Data to use
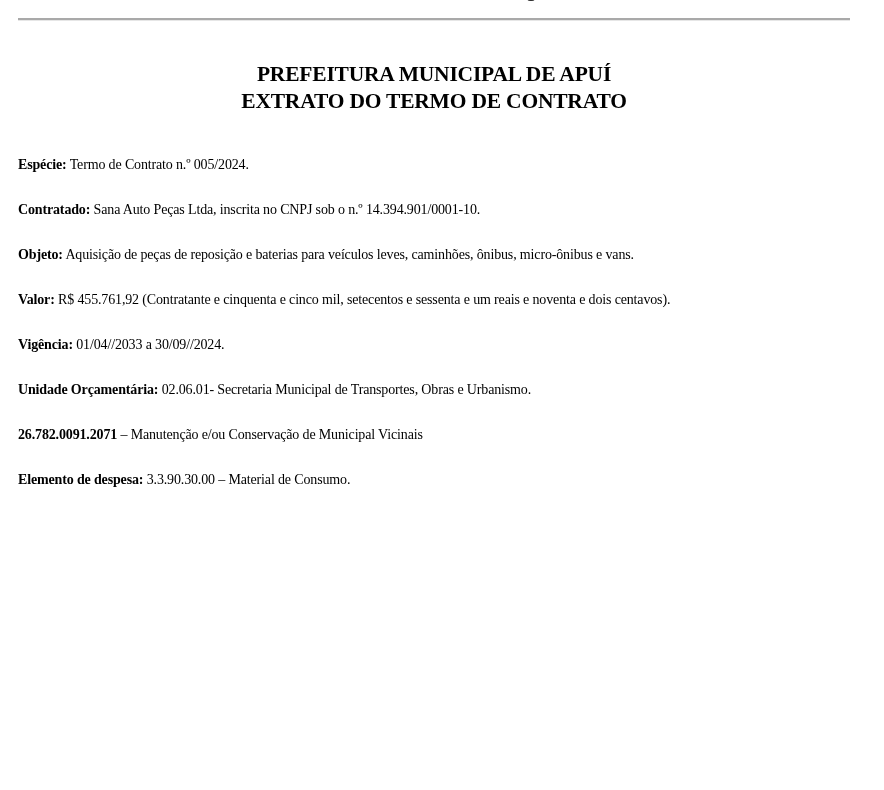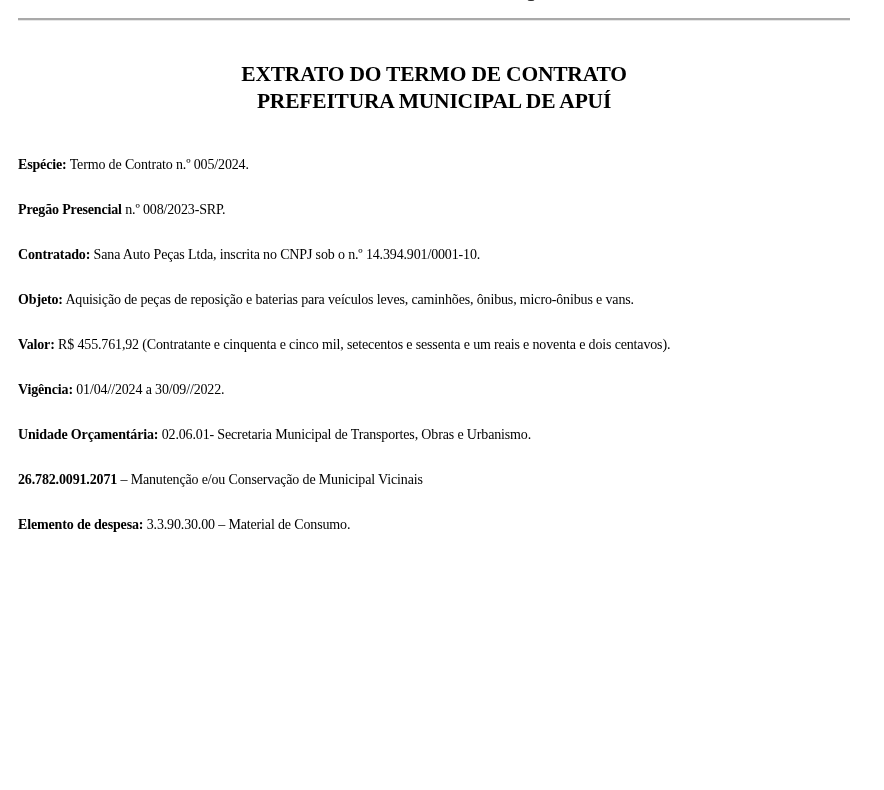--- a/index.html
+++ b/index.html
@@ -61,27 +61,26 @@
     .para.double { margin-bottom: 19px; }
     .label { font-weight: bold; }
   </style>
 </head>
 <body>
 
 <div class="top-glyph"></div>
 <div class="rule"></div>
 
 <div class="heading">
+  <div>PREFEITURA MUNICIPAL DE APUÍ</div>
   <div>EXTRATO DO TERMO DE CONTRATO</div>
-  <div>PREFEITURA MUNICIPAL DE APUÍ</div>
 </div>
 
 <div class="content">
   <p class="para single"><span class="label">Espécie:</span><span> Termo de Contrato n.º 005/2024.</span></p>
-  <p class="para single"><span class="label">Pregão Presencial</span><span> n.º 008/2023-SRP.</span></p>
   <p class="para double"><span class="label">Contratado:</span><span> Sana Auto Peças Ltda, inscrita no CNPJ sob o n.º 14.394.901/0001-10.</span></p>
   <p class="para double"><span class="label">Objeto:</span><span> Aquisição de peças de reposição e baterias para veículos leves, caminhões, ônibus, micro-ônibus e vans.</span></p>
   <p class="para double"><span class="label">Valor:</span><span> R$ 455.761,92 (Contratante e cinquenta e cinco mil, setecentos e sessenta e um reais e noventa e dois centavos).</span></p>
-  <p class="para single"><span class="label">Vigência:</span><span> 01/04//2024 a 30/09//2022.</span></p>
+  <p class="para single"><span class="label">Vigência:</span><span> 01/04//2033 a 30/09//2024.</span></p>
   <p class="para double"><span class="label">Unidade Orçamentária:</span><span> 02.06.01- Secretaria Municipal de Transportes, Obras e Urbanismo.</span></p>
   <p class="para single"><span class="label">26.782.0091.2071</span><span> – Manutenção e/ou Conservação de Municipal Vicinais</span></p>
   <p class="para single"><span class="label">Elemento de despesa:</span><span> 3.3.90.30.00 – Material de Consumo.</span></p>
 </div>
 
 </body></html>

Problem details
Keep every word of the material exactly as given. Drop the pictures.

Task solution
--- a/index.html
+++ b/index.html
@@ -61,27 +61,26 @@
     .para.double { margin-bottom: 19px; }
     .label { font-weight: bold; }
   </style>
 </head>
 <body>
 
 <div class="top-glyph"></div>
 <div class="rule"></div>
 
 <div class="heading">
+  <div>PREFEITURA MUNICIPAL DE APUÍ</div>
   <div>EXTRATO DO TERMO DE CONTRATO</div>
-  <div>PREFEITURA MUNICIPAL DE APUÍ</div>
 </div>
 
 <div class="content">
   <p class="para single"><span class="label">Espécie:</span><span> Termo de Contrato n.º 005/2024.</span></p>
-  <p class="para single"><span class="label">Pregão Presencial</span><span> n.º 008/2023-SRP.</span></p>
   <p class="para double"><span class="label">Contratado:</span><span> Sana Auto Peças Ltda, inscrita no CNPJ sob o n.º 14.394.901/0001-10.</span></p>
   <p class="para double"><span class="label">Objeto:</span><span> Aquisição de peças de reposição e baterias para veículos leves, caminhões, ônibus, micro-ônibus e vans.</span></p>
   <p class="para double"><span class="label">Valor:</span><span> R$ 455.761,92 (Contratante e cinquenta e cinco mil, setecentos e sessenta e um reais e noventa e dois centavos).</span></p>
-  <p class="para single"><span class="label">Vigência:</span><span> 01/04//2024 a 30/09//2022.</span></p>
+  <p class="para single"><span class="label">Vigência:</span><span> 01/04//2033 a 30/09//2024.</span></p>
   <p class="para double"><span class="label">Unidade Orçamentária:</span><span> 02.06.01- Secretaria Municipal de Transportes, Obras e Urbanismo.</span></p>
   <p class="para single"><span class="label">26.782.0091.2071</span><span> – Manutenção e/ou Conservação de Municipal Vicinais</span></p>
   <p class="para single"><span class="label">Elemento de despesa:</span><span> 3.3.90.30.00 – Material de Consumo.</span></p>
 </div>
 
 </body></html>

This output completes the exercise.